The crucifix image and letters from which the large stage elements came from the following image:
The subject of this post is to show how to easily make arbitrarily large patterns from relatively small images.
The real secret is a piece of open source software called PosteRazor. This application is available in binary form for Windows, Mac OS X and Linux. It takes the input image file and scales it up into a multi-page PDF. After printing the PDF, the page edges can be trimmed and glued together to make a final large image or be used as a full size pattern to transfer to another medium. Please refer to PosteRazor’s documentation at the PosteRazor web site for all the features and details of the application.
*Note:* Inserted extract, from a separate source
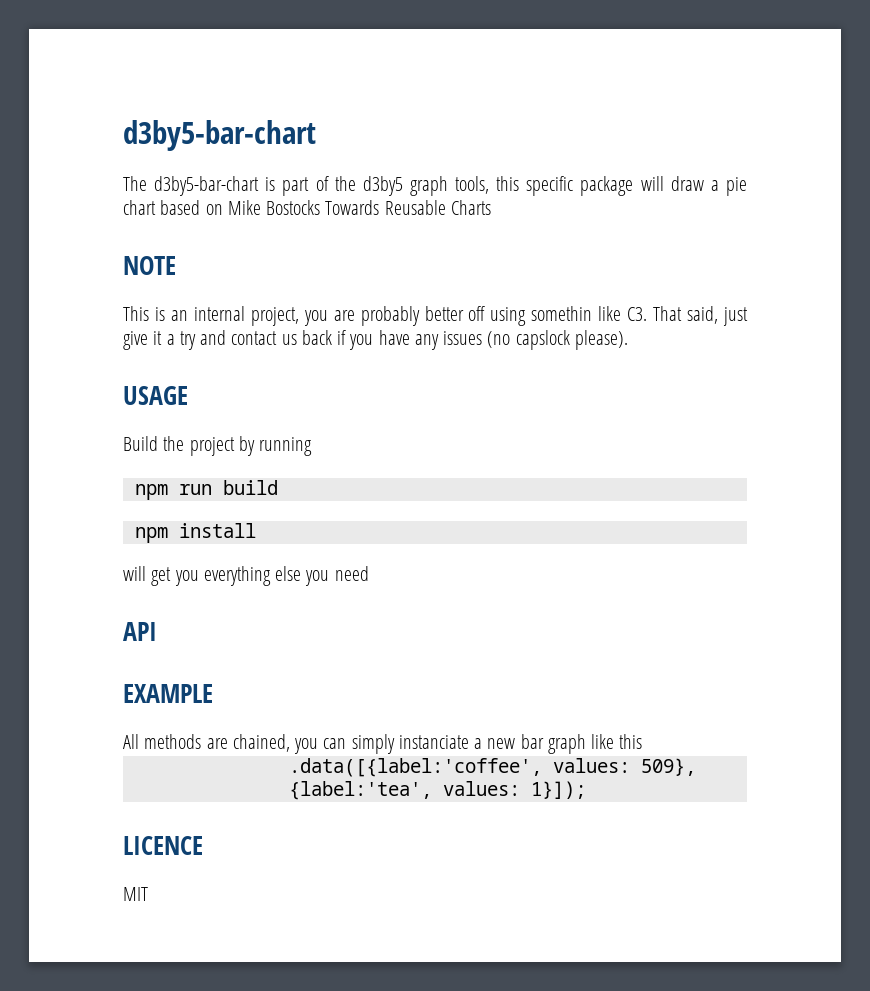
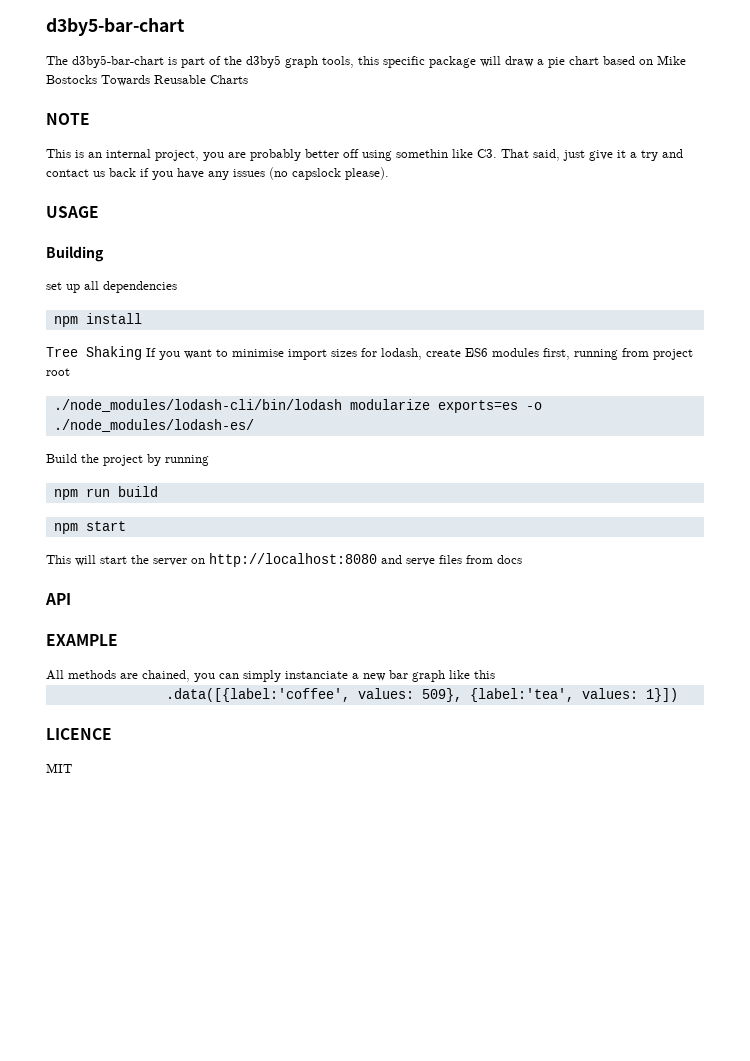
(188, 395) none -> [46,246,104,262] [46,281,177,293] [53,313,142,327] [46,346,693,360] [46,368,70,376] [53,399,542,413] [53,419,254,432] // Building // set up all dependencies // npm install // Tree Shaking If you want to minimise import sizes for lodash, create ES6 modules first, running from project root // ./node_modules/lodash-cli/bin/lodash modularize exports=es -o ./node_modules/lodash-es/
[178,523,256,538] [123,566,369,586] install // will get you everything else you need -> [85,521,126,531] [46,553,522,567] start // This will start the server on http://localhost:8080 and serve files from docs
[530,781,586,799] 1}]); -> [645,688,678,702] 1}])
The “UNAFRAID” stage element was actually created in Waco the night before DCYC opened because the original planned stage element did not work out. Each letter from the word in the logo image was fed into PosterRazor and specified to be 2 feet tall. PDFs for each letter were created, printed out on 8.5×11 inch letter size paper, and then glued onto white foam core board. Black marker was used to fill in the pixelated edges of the letters. [The edges were pixelated because in the rush to finish I forgot to upscale the original word image before passing each letter to PosteRazor.] The letters were then hung from three strands of monofilament line. Here is a zip file of all the UNAFRAID letters.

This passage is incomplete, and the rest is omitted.